Materials and methods

Test guideline
Qualifier:
according to guideline
Guideline:
other: OECD Guidelines for Testing of Chemicals Method 442E
Version / remarks:
09 October 2017
Deviations:
no
Principles of method if other than guideline:
In Vitro Skin Sensitisation (human Cell Line Activation Test)
GLP compliance:
yes (incl.
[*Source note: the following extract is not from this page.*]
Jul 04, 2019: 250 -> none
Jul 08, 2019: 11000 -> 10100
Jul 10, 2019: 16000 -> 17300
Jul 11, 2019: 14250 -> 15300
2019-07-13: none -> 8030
QA statement)
Type of study:
other: Potential to activate monocytes and dendritic cells in the human monocytic leukemia cell line

Test material

Constituent 1
Chemical structure
Reference substance name:
Isopropyl 2-ethylhexanoate
EC Number:
266-549-5
EC Name:
Isopropyl 2-ethylhexanoate
Cas Number:
67024-46-8
Molecular formula:
C11H22O2
IUPAC Name:
isopropyl 2-ethylhexanoate
Test material form:
liquid

In vitro test system

Details on the study design:
The study was conducted to investigate the potential of Isopropyl 2-ethylhexanoate to activate monocytes and dendritic cells in the human monocytic leukemia cell line THP-1, by quantifying changes in the expression of cell surface markers (CD86 and CD54).
An h-CLAT prediction is considered POSITIVE if at least one of the following conditions is met in 2 of 2 or in at least 2 of 3 independent runs, otherwise the h-CLAT prediction is considered NEGATIVE:
• The relative fluorescence intensity of CD86 is ≥150% at any tested concentration (with cell viability ≥50%)
• The relative fluorescence intensity of CD54 is ≥200% at any tested concentration (with cell viability ≥50%)

Results and discussion

Positive control results:
For the positive control, RFI values were ≥150% for CD86 and ≥200% for CD54 in each independent run. Cell viability was >50% in each independent run.

In vitro / in chemico

Resultsopen allclose all
Run / experiment:
other: CD86
Parameter:
other: The relative fluorescence intensity (RFI) values
Value:
150
Vehicle controls validity:
valid
Positive controls validity:
valid
Remarks on result:
no indication of skin sensitisation
Run / experiment:
other: RFI (CD54)
Parameter:
other: relative fluorescence intensity (RFI)
Value:
200
Vehicle controls validity:
valid
Positive controls validity:
valid
Other effects / acceptance of results:
All assay acceptance criteria were met.
The cell viabilities of medium and solvent control were greater than 90% in each independent run.
In the solvent control, RFI values of both CD86 and CD54 did not exceed the positive criteria (CD86 RFI ≥150% and CD54 RFI ≥200%).
For both medium and solvent controls, the MFI ratio of both CD86 and CD54 to isotype control was >105% on all occasions.
For the positive control, RFI values were ≥150% for CD86 and ≥200% for CD54 in each independent run. Cell viability was >50% in each independent run.
For the test article, the cell viability was more than 50% in all tested concentrations in
each independent run.

Applicant's summary and conclusion

Interpretation of results:
GHS criteria not met
Conclusions:
The test article did not induce the expression of CD86 or CD54 cell surface markers and was considered to be negative in the human Cell Line Activation Test.